Urteil des EGMR wegen Umweltschäden
Ein bemerkenswertes Urteil fällte am 24. Januar 2019 ein Gericht, an das eher selten gedacht wird, wenn es um Energie-und Umweltfragen geht: Der Europäische Gerichtshof für Menschenrechte (EGMR), nicht zu verwechseln mit dem europäischen Gerichtshof (EuGH). Der EGMR überwacht die Einhaltung der Europäischen Menschenrechtskonvention. Dieses 1950 vom Europarat verabschiedete Dokument vermittelt den Bürgern der Mitgliedstaaten (das sind viel, viel mehr als die EU Mitglieder hat!) einen unmittelbar einklagbaren Grundrechtsschutz.
Was ist nun hier passiert? In Süditalien bei Tarent befindet sich ein Stahlwerk, ILVA, dessen Emissionen nachweisbar zu gesundheitlichen Schäden der Anwohner geführt haben. Dieses Stahlwerk wird heute von ArcelorMittal betrieben. Diese Emissionen bewegen sich deutlich oberhalb der zulässigen Grenzwerte, die europaweit einheitlich auf der Industrieemissionsrichtlinie (früher der IVU-Richtlinie) beruhen.

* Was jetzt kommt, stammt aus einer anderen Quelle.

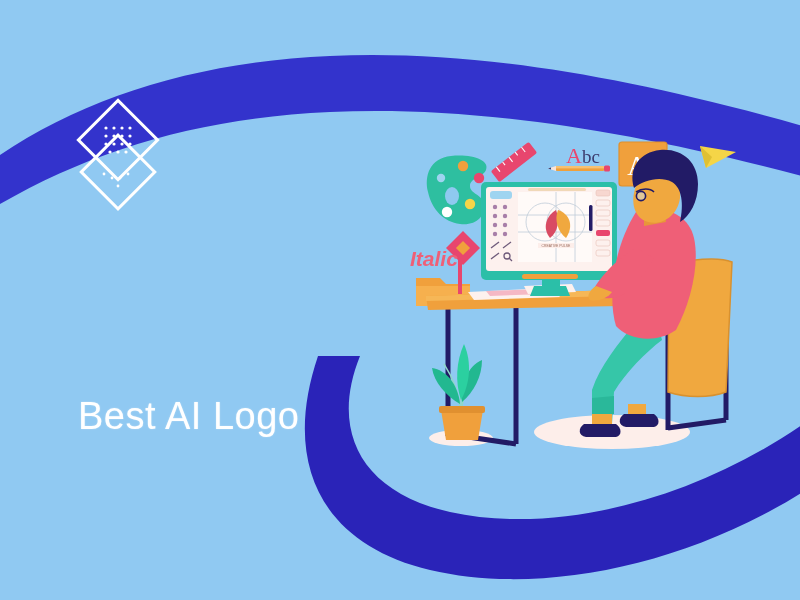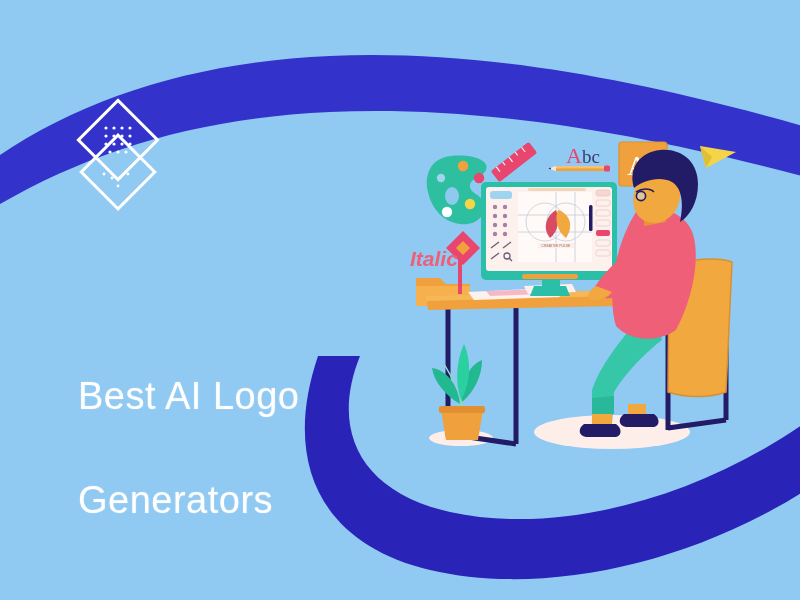--- a/index.html
+++ b/index.html
@@ -35,7 +35,7 @@
     white-space: pre-line;
     text-shadow: 0 0 2px rgba(255,255,255,0.35);
   }
-  .hl-line { display: block; }
+  .hl-line { display: block; margin-top: 20px; }
 </style>
 </head>
 <body>

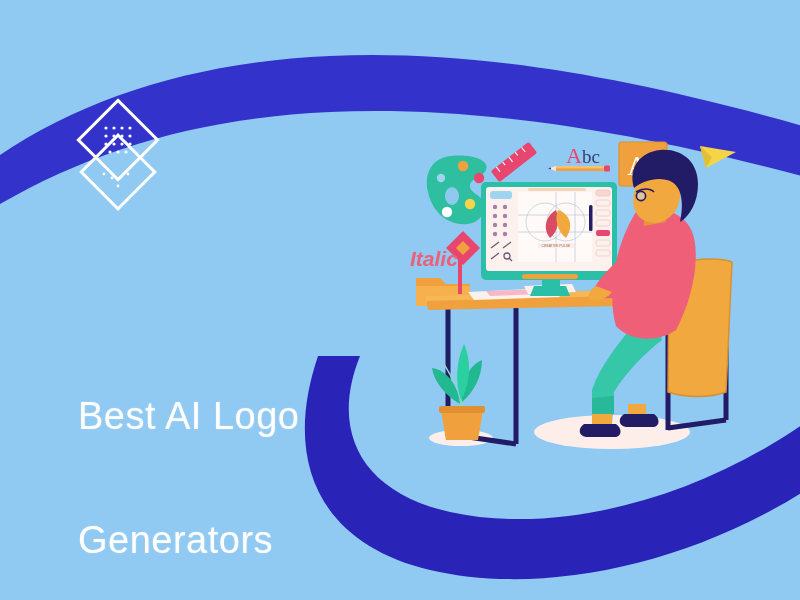--- a/index.html
+++ b/index.html
@@ -285,7 +285,6 @@
 
   <div id="headline">
     <span class="hl-line">Best AI Logo</span>
-    <span class="hl-line">Generators</span>
   </div>
 
 </div>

Weil Italien nichts Ausreichendes unternommen hat, um die Einhaltung der dort angeordneten Grenzwerte und Standards sicherzustellen, wurde auch schon die europäische Kommission aktiv, hier existiert unter anderem ein Urteil des EuGH im Vertragsverletzungsverfahren vom 31. März 2011. Und eine auf den Einzelfall bezogene Stellungnahme der Kommission vom 16. Oktober 2014.
Doch trotz dieses Tätigwerdens ist bis heute nichts Wirksames passiert. Der EGMR verurteilte Italien nun allerdings auch nicht direkt zu konkreten Maßnahmen, sondern diese werden vom Ministerkomitee des Europarats bestimmt. Interessant dabei ist die Grundlage der Entscheidungen: Diese beruhen auf Art. 8 Abs. 1 der EMRK. Diese Regelung bestimmt, dass jede Person das Recht auf Achtung ihres Privat-und Familienlebens ihrer Wohnung und ihrer Korrespondenz hat. Es geht also im Kern um den Schutz der Privatsphäre.
Nun ist es sicherlich so, dass das Privatleben leidet, wenn man Krebs bekommt. Gleichwohl, ob dieser Kunstgriff nicht eine Überdehnung des Grundrechtsschutzes der EMRK darstellt? Der EGMR vertritt diese These allerdings bereits seit 1994 (López Ostra gegen Spanien, 9.12.1994). Außerdem sieht der EGMR eine Verletzung von Art. 13 EMRK, der ein Recht auf wirksame Beschwerden vorsieht.
Was sagt uns als Praktikern nun diese Entscheidung? Zunächst ganz plakativ: Man sollte den EGMR nicht vergessen. Wenn ein Staat sich so hartnäckig wie hier weigert, gerichtlich mehrfach festgestellte Missstände endlich abzustellen, gibt es eine weitere Instanz, die man sich wenden kann. Allerdings: Wenn an Italien bereits alle anderen Versuche, endlich rechtmäßige Zustände herzustellen, abgeprallt sind, ist ausgesprochen fraglich, ob nun etwas Wirksames passiert. An und für sich hat die europäische Kommission und der europäische Gerichtshof mit dem Vertragsverletzungsverfahren und den dort möglichen hohen Zahlungen das schärfere Schwert in der Hand. Gleichwohl, für denjenigen, der gegen Umweltschäden zu Felde zieht, ist jede zusätzliche Möglichkeit, dickfällige Behörden zum Jagen zu tragen, wertvoll.